* Available records *
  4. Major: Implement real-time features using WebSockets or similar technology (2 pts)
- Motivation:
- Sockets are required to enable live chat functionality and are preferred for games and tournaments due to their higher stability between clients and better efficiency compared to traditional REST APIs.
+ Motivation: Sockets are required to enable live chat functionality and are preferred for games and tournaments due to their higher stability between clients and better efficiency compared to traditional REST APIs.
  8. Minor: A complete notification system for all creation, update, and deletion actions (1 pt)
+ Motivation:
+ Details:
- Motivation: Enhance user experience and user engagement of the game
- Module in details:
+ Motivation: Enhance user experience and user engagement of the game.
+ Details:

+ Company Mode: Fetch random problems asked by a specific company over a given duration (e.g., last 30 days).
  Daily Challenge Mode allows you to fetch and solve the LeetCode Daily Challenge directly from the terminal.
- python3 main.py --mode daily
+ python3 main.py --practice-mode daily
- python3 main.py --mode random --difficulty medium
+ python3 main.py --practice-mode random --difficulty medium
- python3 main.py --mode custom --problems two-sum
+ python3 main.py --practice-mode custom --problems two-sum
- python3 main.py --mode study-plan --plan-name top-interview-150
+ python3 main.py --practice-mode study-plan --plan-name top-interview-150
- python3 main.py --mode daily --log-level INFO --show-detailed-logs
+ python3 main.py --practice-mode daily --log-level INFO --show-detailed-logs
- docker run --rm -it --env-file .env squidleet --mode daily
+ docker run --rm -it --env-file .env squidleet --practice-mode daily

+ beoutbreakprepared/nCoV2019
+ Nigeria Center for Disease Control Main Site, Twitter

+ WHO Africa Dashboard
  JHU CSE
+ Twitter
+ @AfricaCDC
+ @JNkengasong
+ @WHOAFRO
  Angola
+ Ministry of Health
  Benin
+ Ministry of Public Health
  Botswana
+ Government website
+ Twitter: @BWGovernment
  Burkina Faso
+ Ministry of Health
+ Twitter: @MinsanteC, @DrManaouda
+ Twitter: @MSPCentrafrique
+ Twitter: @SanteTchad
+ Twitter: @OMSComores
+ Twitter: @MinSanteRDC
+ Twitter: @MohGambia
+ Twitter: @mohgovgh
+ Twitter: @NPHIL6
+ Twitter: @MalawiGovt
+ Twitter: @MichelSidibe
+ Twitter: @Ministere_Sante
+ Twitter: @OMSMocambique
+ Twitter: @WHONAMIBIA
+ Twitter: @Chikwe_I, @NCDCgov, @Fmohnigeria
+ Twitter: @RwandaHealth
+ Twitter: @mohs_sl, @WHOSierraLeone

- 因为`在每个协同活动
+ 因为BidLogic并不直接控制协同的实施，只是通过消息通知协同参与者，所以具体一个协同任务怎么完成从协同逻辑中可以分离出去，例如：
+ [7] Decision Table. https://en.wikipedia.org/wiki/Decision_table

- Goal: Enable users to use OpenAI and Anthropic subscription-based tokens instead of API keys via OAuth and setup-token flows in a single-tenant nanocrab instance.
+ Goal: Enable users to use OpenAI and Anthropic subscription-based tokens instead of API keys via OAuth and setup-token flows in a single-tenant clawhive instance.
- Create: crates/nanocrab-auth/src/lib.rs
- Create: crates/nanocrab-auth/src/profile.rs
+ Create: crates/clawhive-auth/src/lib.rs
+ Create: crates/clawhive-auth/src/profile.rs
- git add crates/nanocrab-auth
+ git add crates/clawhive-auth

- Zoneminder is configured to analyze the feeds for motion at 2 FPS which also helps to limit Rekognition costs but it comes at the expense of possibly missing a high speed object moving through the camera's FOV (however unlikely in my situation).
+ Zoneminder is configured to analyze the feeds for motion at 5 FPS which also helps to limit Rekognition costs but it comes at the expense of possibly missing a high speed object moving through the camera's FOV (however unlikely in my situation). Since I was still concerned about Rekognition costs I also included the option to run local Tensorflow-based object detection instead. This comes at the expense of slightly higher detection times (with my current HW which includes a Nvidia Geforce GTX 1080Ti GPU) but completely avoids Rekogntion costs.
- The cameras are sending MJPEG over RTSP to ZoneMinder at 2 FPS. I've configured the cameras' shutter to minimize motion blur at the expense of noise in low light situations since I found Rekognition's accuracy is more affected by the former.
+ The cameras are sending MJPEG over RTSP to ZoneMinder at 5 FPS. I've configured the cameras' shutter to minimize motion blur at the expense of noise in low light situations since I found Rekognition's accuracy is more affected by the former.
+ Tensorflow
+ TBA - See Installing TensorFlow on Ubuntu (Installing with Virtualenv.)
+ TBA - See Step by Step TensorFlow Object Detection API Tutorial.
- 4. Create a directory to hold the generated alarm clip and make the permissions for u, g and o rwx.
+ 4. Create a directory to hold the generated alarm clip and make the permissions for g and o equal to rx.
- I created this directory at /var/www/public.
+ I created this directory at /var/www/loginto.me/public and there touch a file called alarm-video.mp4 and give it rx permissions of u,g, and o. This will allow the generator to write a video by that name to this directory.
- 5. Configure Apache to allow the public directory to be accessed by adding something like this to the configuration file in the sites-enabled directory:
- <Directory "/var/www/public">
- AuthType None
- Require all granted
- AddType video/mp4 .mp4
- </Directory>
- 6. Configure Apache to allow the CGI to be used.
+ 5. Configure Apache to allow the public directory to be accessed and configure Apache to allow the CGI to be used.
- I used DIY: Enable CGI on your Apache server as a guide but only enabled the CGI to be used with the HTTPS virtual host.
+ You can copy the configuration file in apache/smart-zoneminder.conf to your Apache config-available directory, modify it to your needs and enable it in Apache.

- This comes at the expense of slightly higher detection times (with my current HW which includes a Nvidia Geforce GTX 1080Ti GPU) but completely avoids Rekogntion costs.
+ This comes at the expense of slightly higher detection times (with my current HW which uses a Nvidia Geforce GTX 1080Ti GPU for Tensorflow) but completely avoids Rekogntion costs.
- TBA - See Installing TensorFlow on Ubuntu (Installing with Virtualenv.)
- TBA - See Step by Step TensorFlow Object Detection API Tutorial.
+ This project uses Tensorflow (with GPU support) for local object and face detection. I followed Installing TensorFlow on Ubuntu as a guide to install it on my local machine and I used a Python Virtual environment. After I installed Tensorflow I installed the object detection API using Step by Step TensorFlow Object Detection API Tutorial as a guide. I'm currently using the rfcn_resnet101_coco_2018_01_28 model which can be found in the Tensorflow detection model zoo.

* Your goal *
Search the preceding listing for "Ubuntu", then copy every line that holds it.

* Written solution *
+ TBA - See Installing TensorFlow on Ubuntu (Installing with Virtualenv.)
- TBA - See Installing TensorFlow on Ubuntu (Installing with Virtualenv.)
+ This project uses Tensorflow (with GPU support) for local object and face detection. I followed Installing TensorFlow on Ubuntu as a guide to install it on my local machine and I used a Python Virtual environment. After I installed Tensorflow I installed the object detection API using Step by Step TensorFlow Object Detection API Tutorial as a guide. I'm currently using the rfcn_resnet101_coco_2018_01_28 model which can be found in the Tensorflow detection model zoo.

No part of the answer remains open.